What I find bullshit is the actual in-game advantages that you can only get via Amiibo. Those are NOT minor features it would seem.
 
Marc Laidlaw, former writer at Valve and lead writer of the Half-Life series, posted what appears to be the planned storyline for Half-Life 2: Episode 3 on his website, though with the proper nouns all changed. His website's currently getting hammered though, so it's a bit hard to reach, but fortunately it's been copied to Github, although this version has changed most of the names back to their originals. It's also been archived. He probably wouldn't have done this if he wasn't confident that the game would never be made, and that this is the only way the storyline is going to be seen by players.

While the fact that Laidlaw posted this on his personal site does give it some credibility, I still can't help but feel a bit skeptical. Or maybe I just don't want to accept the idea that the game really is never coming out.



EDIT: Laidlaw himself is claiming that this was just a fanfic he wrote based on a dream he had:


There's still half a hope:






And since this is just the Ep. 3 outline, it makes sense.
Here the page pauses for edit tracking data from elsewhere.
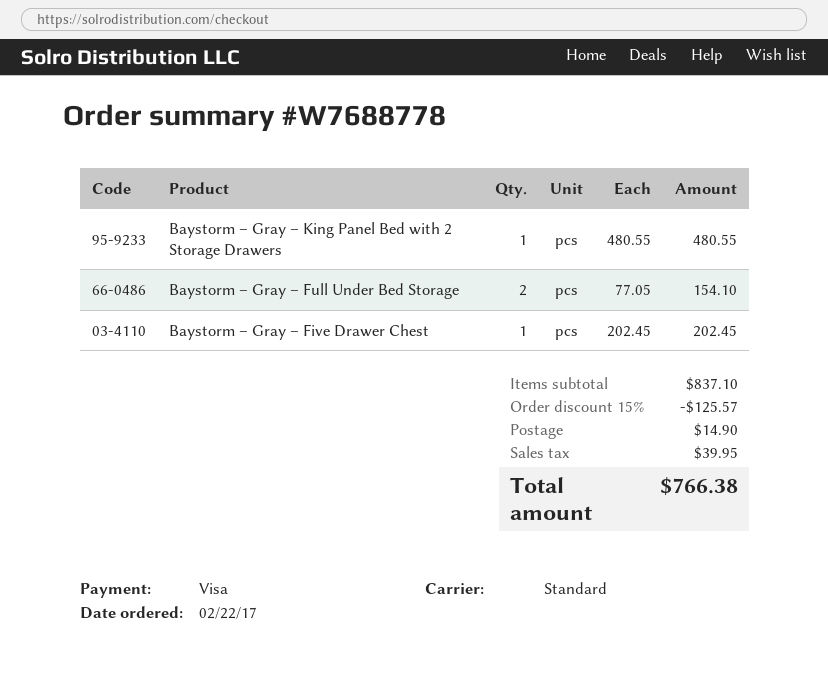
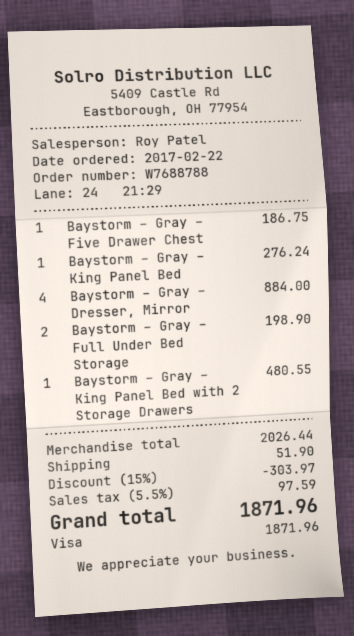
order number: W7688778 -> W7688788
Baystorm – Gray – Full Under Bed Storage: 2 for 154.10 -> 2 for 198.90
Baystorm – Gray – Five Drawer Chest: 1 for 202.45 -> 1 for 186.75
Baystorm – Gray – King Panel Bed: none -> 1 for 276.24
Baystorm – Gray – Dresser, Mirror: none -> 4 for 884.00
subtotal: 837.10 -> 2026.44
discount: 15% = 125.57 -> 15% = 303.97
shipping: 14.90 -> 51.90
tax: 39.95 -> 97.59
total: 766.38 -> 1871.96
Though i don't recall if they officially said Ep.3 was cancelled or not... it's been s long.
 

figmentPez

Staff member
I haven't played Metroid since the NES, and have all but given up basic platformers. That said, I would play the Hell out of that.
Maybe you're in the target market, because I'm pretty sure it's not aimed at people who played Super Metroid, Fusion and/or Zero Mission. The movement and combat appear to have more in common with Other M than with the sprite-based games. Samus is stationary every time she fires her gun in that trailer, which is a huge departure from the way other side-scrolling Metroid games have played.
 
Secret of Mana Remake



Man, I haven't played this game since the original SNES version. Loved it back in the day, though. At the very least, this'll go on my Steam wishlist.
 

figmentPez

Staff member
Man, I haven't played this game since the original SNES version. Loved it back in the day, though. At the very least, this'll go on my Steam wishlist.
I played Sword of Mana, I know how badly they can mess up a combat system, and how horribly they can weigh a game down with a tedious leveling system. At this point I have absolutely zero faith in SqareEnix to be able to make a game I want to play.
 
Last edited:
That looks really cheap to me. Also, hopefully they do more than just give it a relatively unattractive 3D facelift and actually finish the game the way it was meant to be before it was gutted by the downgrade from CD to cartridge.
 
  • Like
Reactions: Jay
£30 for a 25 year old game (and pre-order bonuses. Ugh.) Yeah I think if I do end up getting this it will need to wait for a sale to knock a large chunk off the price.